Me asusta, precisamente por esto, que muchos esperen el fin de los tiempos o la destrucción de la Iglesia. Que ataquen al catolicismo nos debería llevar a brindar. El gozo del Tabor tiene sus ecos en Eremos, el monte de las Bienaventuranzas. Allí se nos explicó que felices nosotros al ser perseguidos, y un buen amigo escribía estos días una reflexión pertinente: el cristianismo vive con fuerza en todo el mundo. Sólo se puede atacar a una fe que goza de buena salud. Por eso cada blasfemia debería ser inmediatamente reparada y cada reparación debería estar bañada en una media sonrisa. Bienaventurados nosotros. ¡Bien!
Esto, sin embargo, no debe llevarnos a transigir.

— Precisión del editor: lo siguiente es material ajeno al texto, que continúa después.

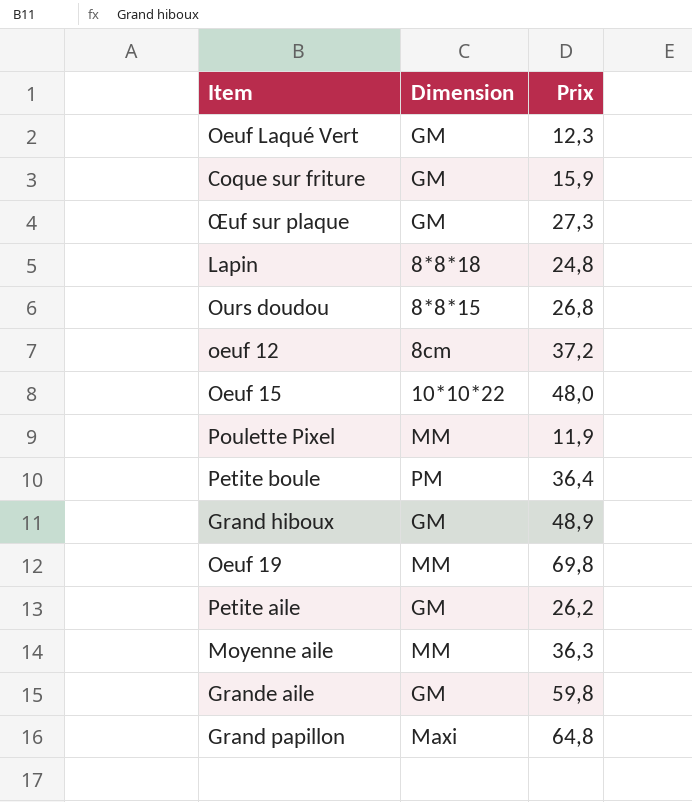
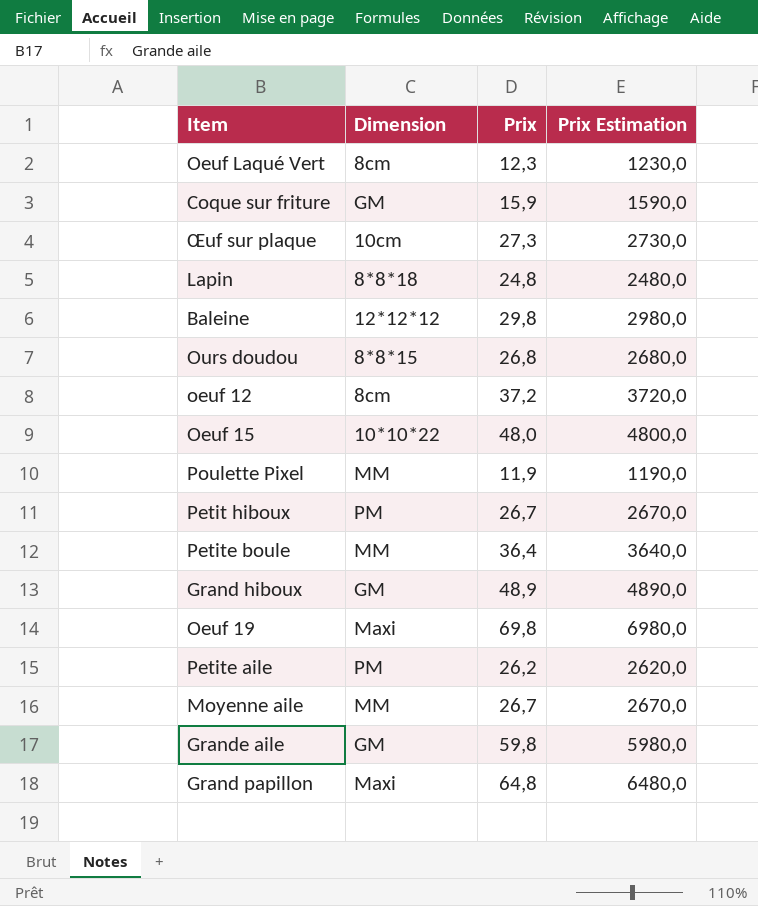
column Prix Estimation | formula: none -> [Prix] * 100
Oeuf Laqué Vert | Dimension: GM -> 8cm
Œuf sur plaque | Dimension: GM -> 10cm
row Baleine: none -> 12*12*12 | 29,8 | 2980,0
row Petit hiboux: none -> PM | 26,7 | 2670,0
Petite boule | Dimension: PM -> MM
Oeuf 19 | Dimension: MM -> Maxi
Petite aile | Dimension: GM -> PM
Moyenne aile | Prix: 36,3 -> 26,7

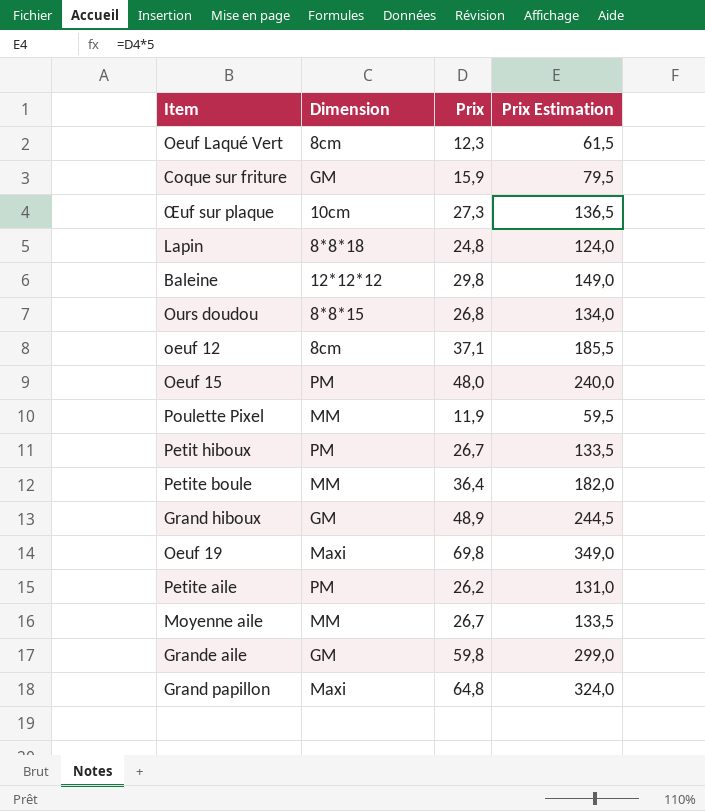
column Prix Estimation | formula: [Prix] * 100 -> [Prix] * 5
oeuf 12 | Prix: 37,2 -> 37,1
Oeuf 15 | Dimension: 10*10*22 -> PM

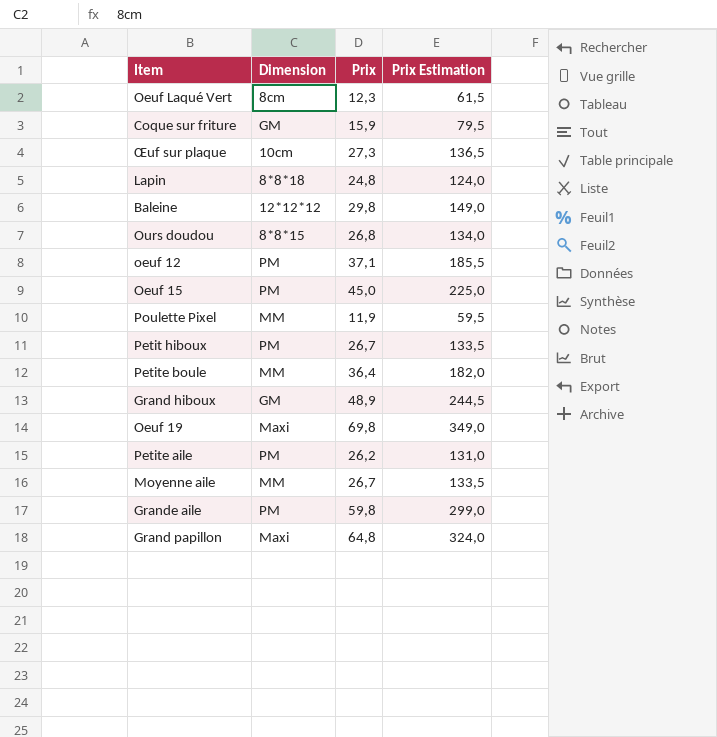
oeuf 12 | Dimension: 8cm -> PM
Oeuf 15 | Prix: 48,0 -> 45,0
Oeuf 15 | Prix Estimation: 240,0 -> 225,0
Grande aile | Dimension: GM -> PM

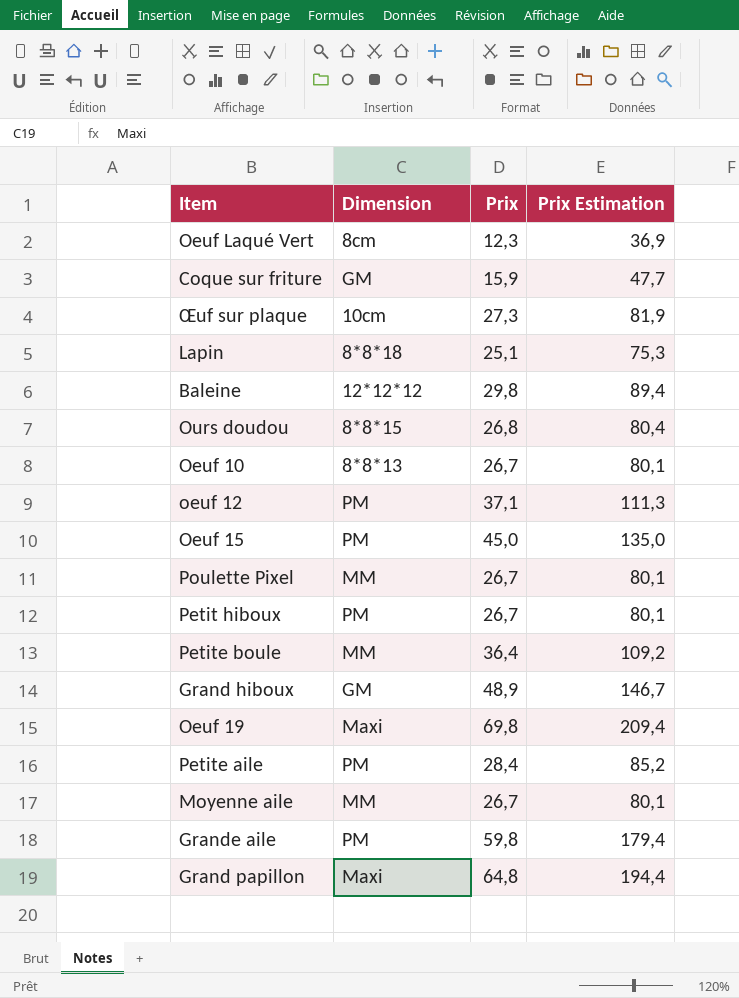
column Prix Estimation | formula: [Prix] * 5 -> [Prix] * 3
Lapin | Prix: 24,8 -> 25,1
row Oeuf 10: none -> 8*8*13 | 26,7 | 80,1
Poulette Pixel | Prix: 11,9 -> 26,7
Petite aile | Prix: 26,2 -> 28,4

El día que Francisco gritó «¡Todos, todos, todos!» muchos aplaudimos emocionados, esperando la segunda parte de la adversativa: «Pero no todo, todo, todo». Nunca llegó, y aquí me remito al tercer párrafo. El Papa es buen jugador de silencios. La cosa es que reparar con alegría la blasfema celebración olímpica no debe ser excusa para mirar para otro lado. Aquí San Agustín nos dejó una receta que hoy hago nuestra: «Cuando el mal ha gangrenado a la multitud, no queda más remedio que dolerse y gemir. Corregir con amor cuando se pueda. Y cuando no se pueda corregir, sufrir con paciencia hasta que la corrección venga de lo alto». Y vaya si vendrá.